§ Your goal
In the entries below, find the line with "order number: SO-36848 -> SO-33866" and the line with "shipping: 22.90 -> 28.95". Return those two lines and all lines between them, exactly.

§ Record set

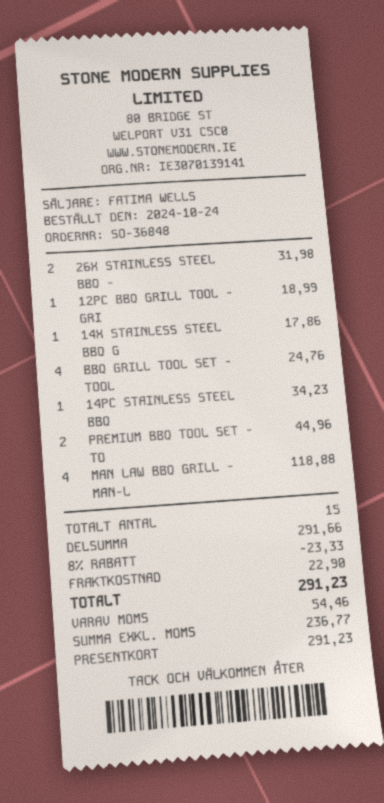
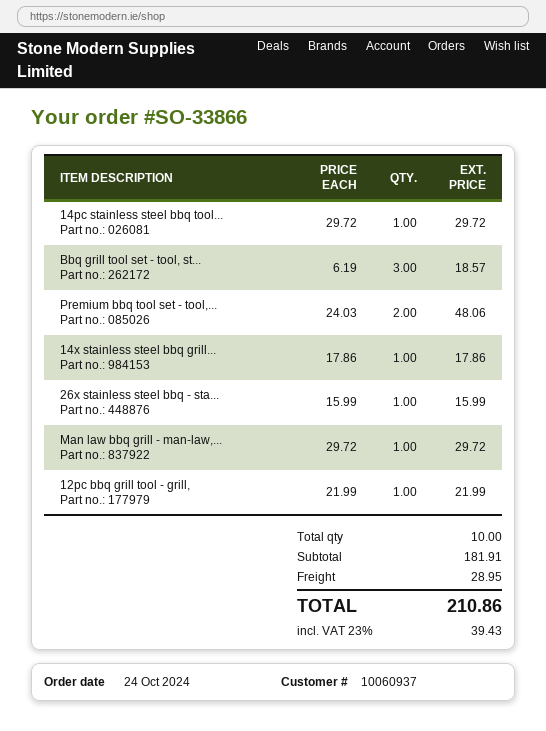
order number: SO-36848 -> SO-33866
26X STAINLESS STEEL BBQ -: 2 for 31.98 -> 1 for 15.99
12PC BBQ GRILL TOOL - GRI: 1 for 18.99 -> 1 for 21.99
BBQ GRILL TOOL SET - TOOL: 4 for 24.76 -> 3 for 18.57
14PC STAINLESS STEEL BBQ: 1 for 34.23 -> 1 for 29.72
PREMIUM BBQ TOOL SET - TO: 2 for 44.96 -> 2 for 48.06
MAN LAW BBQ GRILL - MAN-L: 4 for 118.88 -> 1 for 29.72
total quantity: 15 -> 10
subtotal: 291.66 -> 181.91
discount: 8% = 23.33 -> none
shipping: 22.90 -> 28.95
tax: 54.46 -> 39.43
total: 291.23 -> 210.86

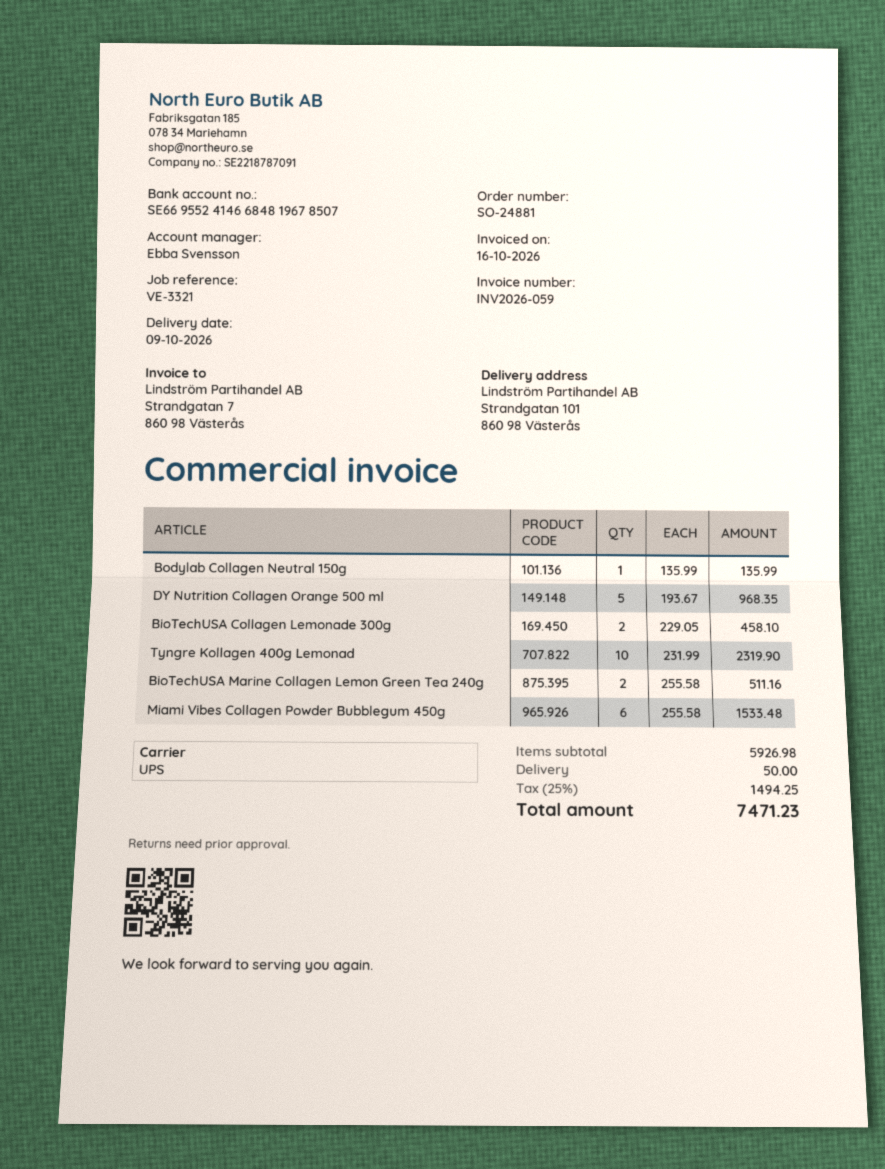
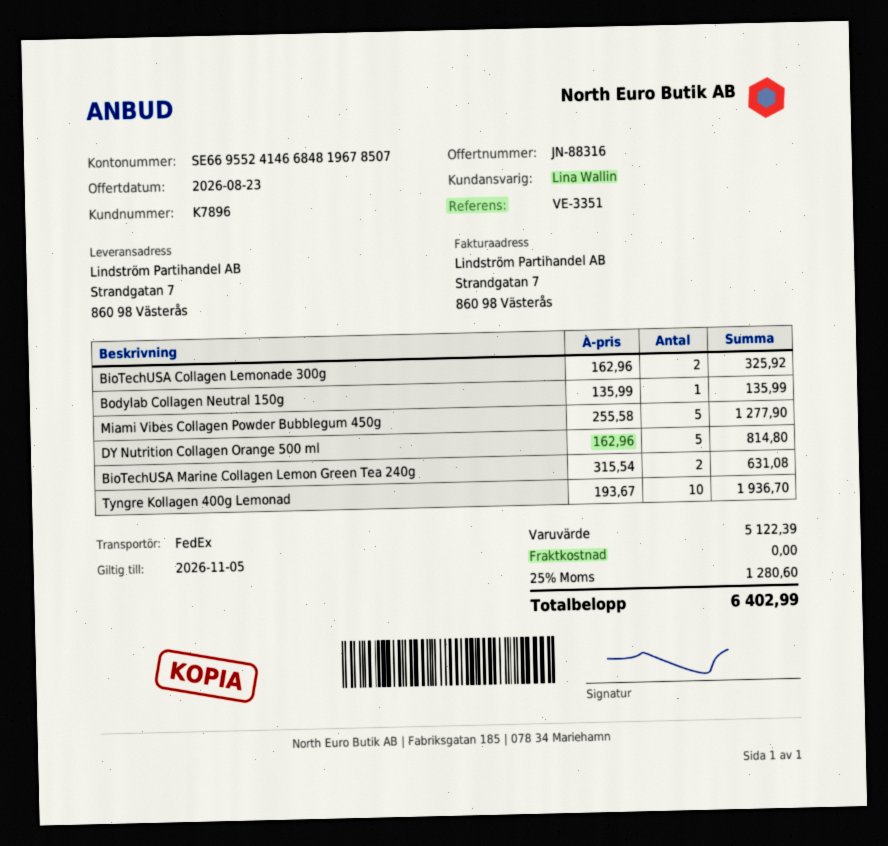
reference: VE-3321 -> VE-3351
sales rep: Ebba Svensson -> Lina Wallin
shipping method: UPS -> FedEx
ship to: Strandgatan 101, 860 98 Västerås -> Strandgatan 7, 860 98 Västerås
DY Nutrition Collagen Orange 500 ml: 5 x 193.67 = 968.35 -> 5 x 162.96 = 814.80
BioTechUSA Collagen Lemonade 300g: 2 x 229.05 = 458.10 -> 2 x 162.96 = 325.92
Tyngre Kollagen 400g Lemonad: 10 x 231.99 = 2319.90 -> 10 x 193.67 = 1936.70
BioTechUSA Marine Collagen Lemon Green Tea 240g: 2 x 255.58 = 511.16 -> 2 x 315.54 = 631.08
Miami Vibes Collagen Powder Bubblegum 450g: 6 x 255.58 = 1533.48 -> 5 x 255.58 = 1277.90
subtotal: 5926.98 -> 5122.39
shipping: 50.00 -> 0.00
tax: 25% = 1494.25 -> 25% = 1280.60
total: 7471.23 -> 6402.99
---
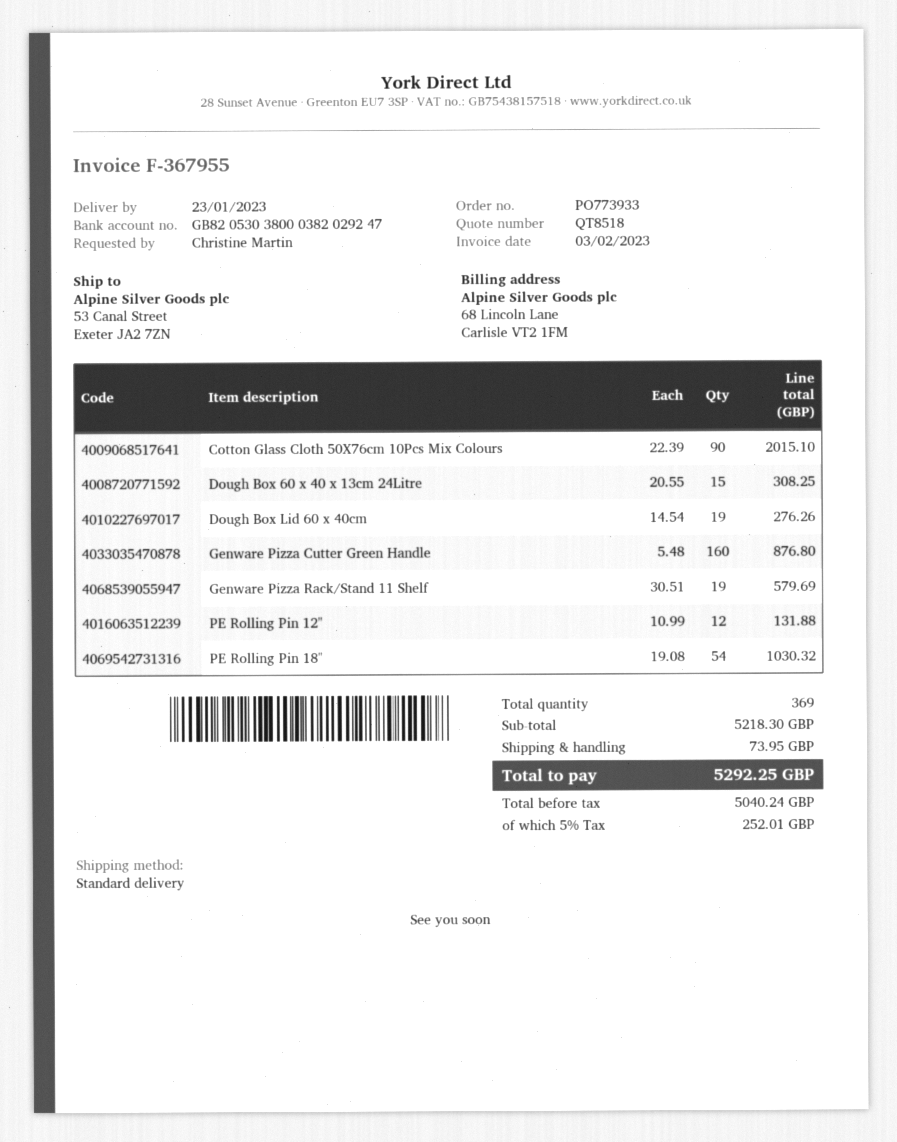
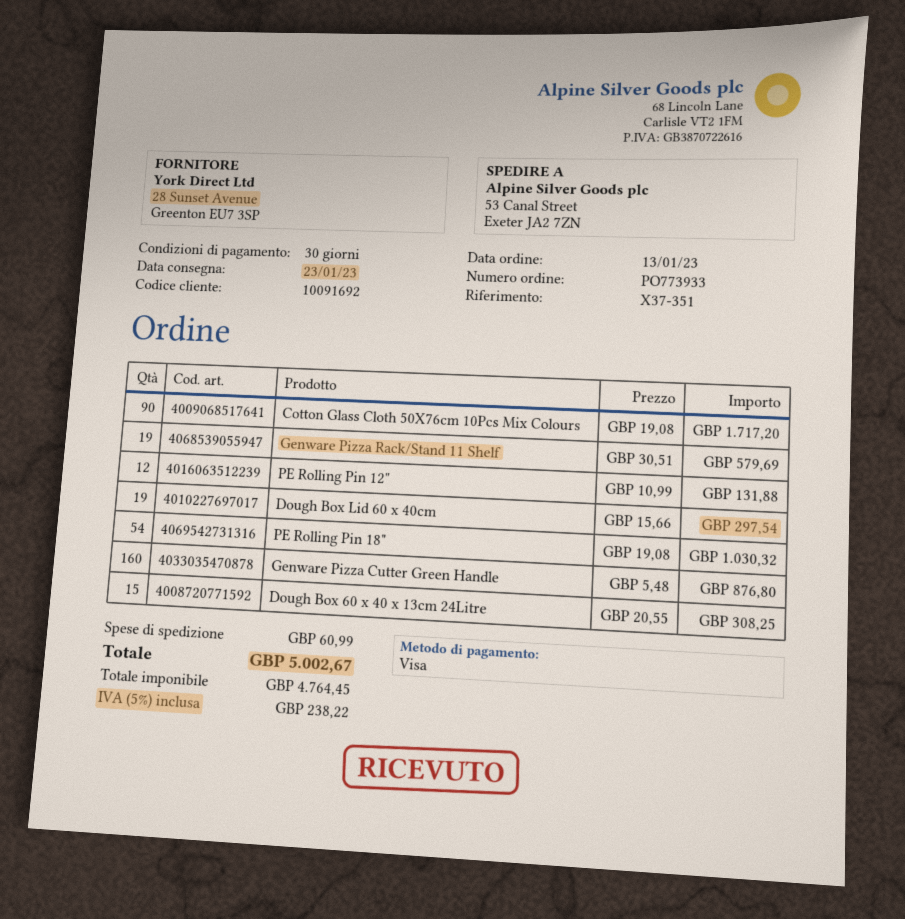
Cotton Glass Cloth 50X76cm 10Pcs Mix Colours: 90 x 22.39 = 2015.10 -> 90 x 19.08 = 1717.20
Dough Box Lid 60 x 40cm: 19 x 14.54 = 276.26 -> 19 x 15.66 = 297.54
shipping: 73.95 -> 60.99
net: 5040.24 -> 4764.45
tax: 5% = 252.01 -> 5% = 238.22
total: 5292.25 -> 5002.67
==
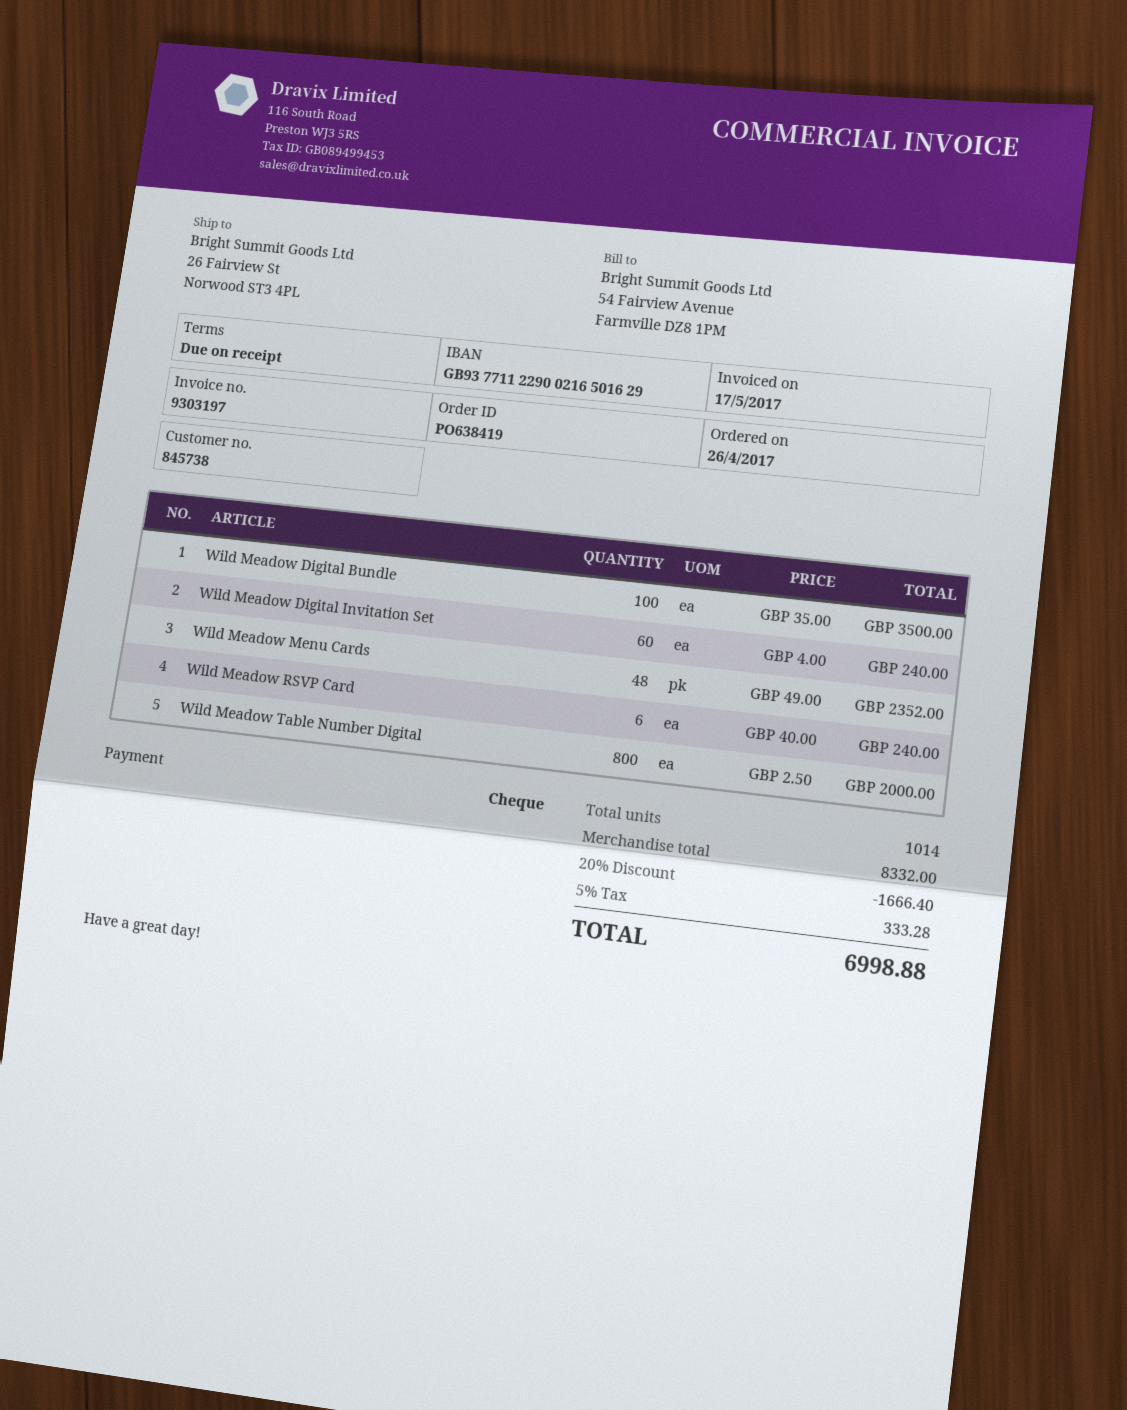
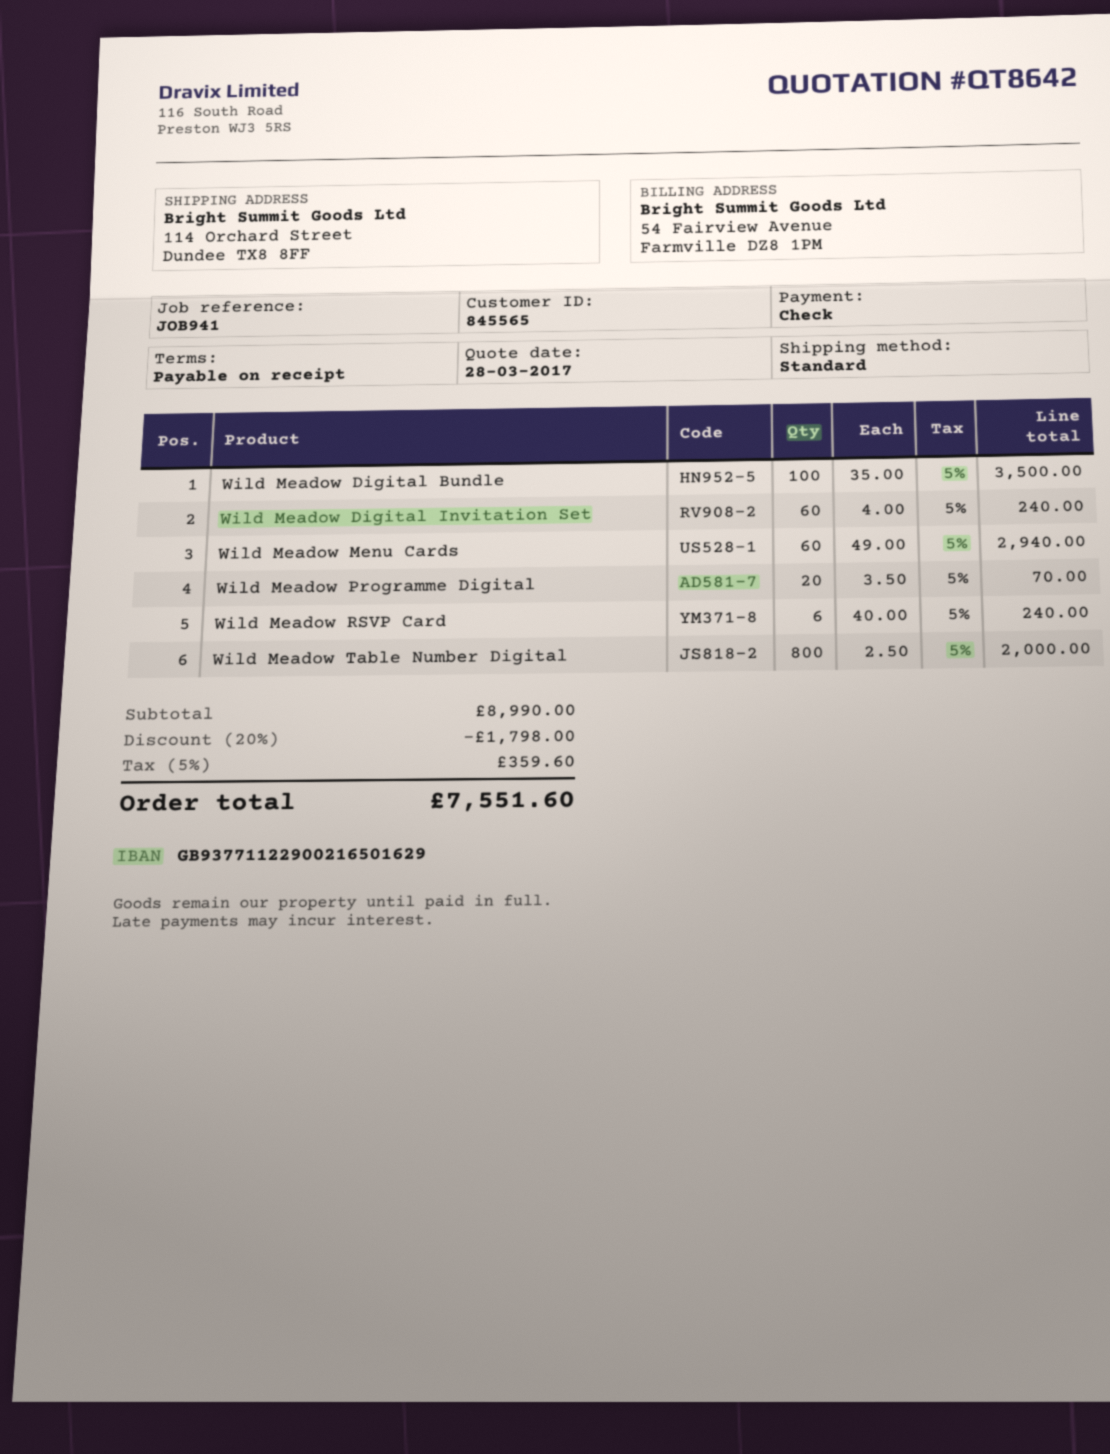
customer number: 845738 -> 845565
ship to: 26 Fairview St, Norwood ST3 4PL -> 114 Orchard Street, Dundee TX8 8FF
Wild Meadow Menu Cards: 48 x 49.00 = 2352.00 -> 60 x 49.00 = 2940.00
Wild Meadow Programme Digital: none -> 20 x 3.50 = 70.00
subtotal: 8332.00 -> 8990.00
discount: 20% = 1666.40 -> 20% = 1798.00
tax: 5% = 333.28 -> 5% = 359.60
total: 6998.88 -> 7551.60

§ Answer to the exercise
order number: SO-36848 -> SO-33866
26X STAINLESS STEEL BBQ -: 2 for 31.98 -> 1 for 15.99
12PC BBQ GRILL TOOL - GRI: 1 for 18.99 -> 1 for 21.99
BBQ GRILL TOOL SET - TOOL: 4 for 24.76 -> 3 for 18.57
14PC STAINLESS STEEL BBQ: 1 for 34.23 -> 1 for 29.72
PREMIUM BBQ TOOL SET - TO: 2 for 44.96 -> 2 for 48.06
MAN LAW BBQ GRILL - MAN-L: 4 for 118.88 -> 1 for 29.72
total quantity: 15 -> 10
subtotal: 291.66 -> 181.91
discount: 8% = 23.33 -> none
shipping: 22.90 -> 28.95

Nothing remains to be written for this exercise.